Bug 1122879

Summary: nagios reports that gluster daemon is running while the node is down
Product: [Red Hat Storage] Red Hat Gluster Storage Reporter: Martin Bukatovic <mbukatov>
Component: gluster-nagios-addonsAssignee: Nishanth Thomas <nthomas>
Status: CLOSED CANTFIX QA Contact: RHS-C QE <rhsc-qe-bugs>
Severity: medium Docs Contact:
Priority: medium    
Version: rhgs-3.0CC: mbukatov, sankarshan, sgraf
Target Milestone: ---Keywords: ZStream
Target Release: ---   
Hardware: x86_64   
OS: Linux   
Whiteboard:
Fixed In Version: Doc Type: Bug Fix
Doc Text:
Story Points: ---
Clone Of: Environment:
Last Closed: 2018-01-30 11:12:56 UTC Type: Bug
Regression: --- Mount Type: ---
Documentation: --- CRM:
Verified Versions: Category: ---
oVirt Team: --- RHEL 7.3 requirements from Atomic Host:
Cloudforms Team: --- Target Upstream Version:
Embargoed:
Attachments:
Description Flags
status of services on node which is down none

Description Martin Bukatovic 2014-07-24 09:38:54 UTC
Created attachment 920487 [details]
status of services on node which is down

Description of problem
======================

Nagios reports that "Process glusterd is running" even when the node is down.

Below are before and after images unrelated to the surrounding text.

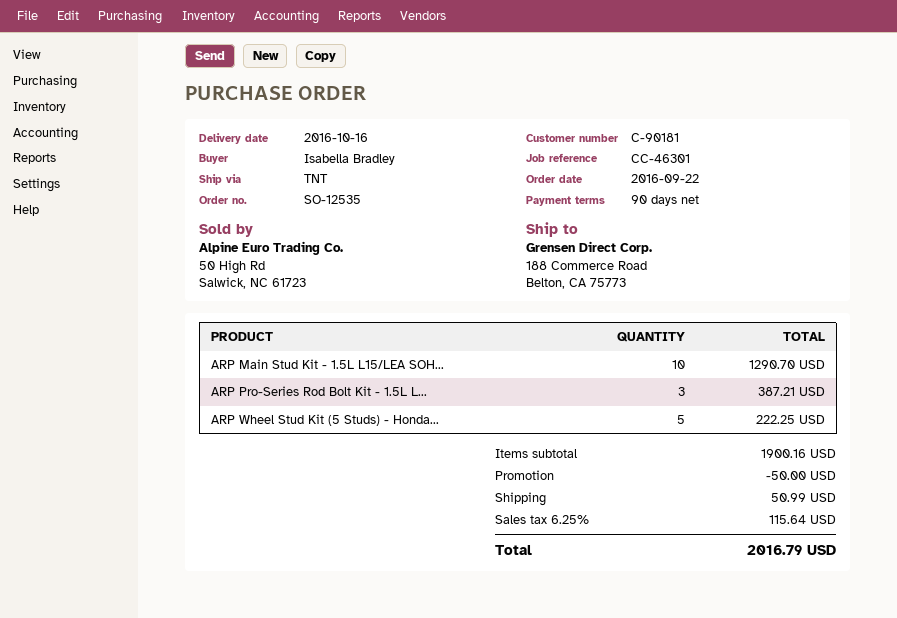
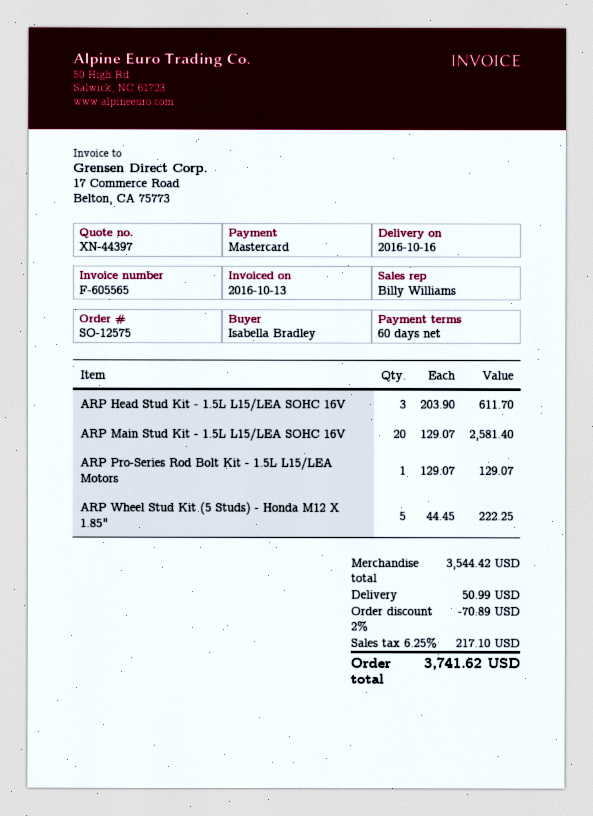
order number: SO-12535 -> SO-12575
payment terms: 90 days -> 60 days
ARP Main Stud Kit - 1.5L L15/LEA SOH...: 10 for 1290.70 -> 20 for 2581.40
ARP Pro-Series Rod Bolt Kit - 1.5L L...: 3 for 387.21 -> 1 for 129.07
ARP Head Stud Kit - 1.5L L15/LEA SOHC 16V: none -> 3 for 611.70
subtotal: 1900.16 -> 3544.42
discount: 50.00 -> 70.89
tax: 6.25% = 115.64 -> 6.25% = 217.10
total: 2016.79 -> 3741.62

Version-Release number of selected component (if applicable)
============================================================

On nodes:

# rpm -qa | grep -i nagios                                                   
nagios-plugins-1.4.16-10.el6rhs.x86_64                                       
nagios-plugins-procs-1.4.16-10.el6rhs.x86_64                                 
nagios-common-3.5.1-6.el6.x86_64                                             
gluster-nagios-common-0.1.3-2.el6rhs.noarch                                  
gluster-nagios-addons-0.1.9-1.el6rhs.x86_64                                  
nagios-plugins-ide_smart-1.4.16-10.el6rhs.x86_64 

# rpm -qa | grep gluster                                                     
vdsm-gluster-4.14.7.2-1.el6rhs.noarch                                        
glusterfs-api-3.6.0.24-1.el6rhs.x86_64                                       
glusterfs-geo-replication-3.6.0.24-1.el6rhs.x86_64                           
gluster-nagios-common-0.1.3-2.el6rhs.noarch                                  
samba-glusterfs-3.6.9-168.4.el6rhs.x86_64                                    
glusterfs-3.6.0.24-1.el6rhs.x86_64                                           
glusterfs-fuse-3.6.0.24-1.el6rhs.x86_64                                      
glusterfs-server-3.6.0.24-1.el6rhs.x86_64                                    
glusterfs-rdma-3.6.0.24-1.el6rhs.x86_64                                      
gluster-nagios-addons-0.1.9-1.el6rhs.x86_64                                  
glusterfs-libs-3.6.0.24-1.el6rhs.x86_64                                      
glusterfs-cli-3.6.0.24-1.el6rhs.x86_64 

On the Nagios/RHSC server:

# rpm -qa | grep nagios                                                      
nagios-plugins-1.4.16-10.el6rhs.x86_64                                       
nagios-server-addons-0.1.4-2.el6rhs.noarch                                   
nagios-plugins-dummy-1.4.16-10.el6rhs.x86_64                                 
gluster-nagios-common-0.1.3-2.el6rhs.noarch                                  
nagios-3.5.1-6.el6.x86_64                                                    
nagios-plugins-nrpe-2.14-1.3.el6rhs.x86_64                                   
nagios-common-3.5.1-6.el6.x86_64                                             
nagios-plugins-ping-1.4.16-10.el6rhs.x86_64                                  
pnp4nagios-0.6.20-1.1.el6rhs.x86_64 

Steps to Reproduce
==================

1. Install RHS on 4 nodes and setup volume on them with RHSC
2. Setup nagios monitorign (as described in RHS 3.0 documentation)
3. Kill all node servers (do hard shutdown, virsh undefine or similar) 

Actual results
==============

In Nagios web interface, go to "Services" page which reports that the following
services are OK even though the node itself is down:

 * Gluster Management (Process glusterd is running)
 * NFS (OK: No gluster volume uses nfs)
 * Quota (OK: Quota not enabled)
 * SMB (OK: No gluster volume uses smb)
 * Self-Heal (Gluster Self Heal Daemon is running)

Expected results
================

All mentioned services are reported as CRITICAL.

Additional info
===============

See the attached screenshot from Nagios web interface.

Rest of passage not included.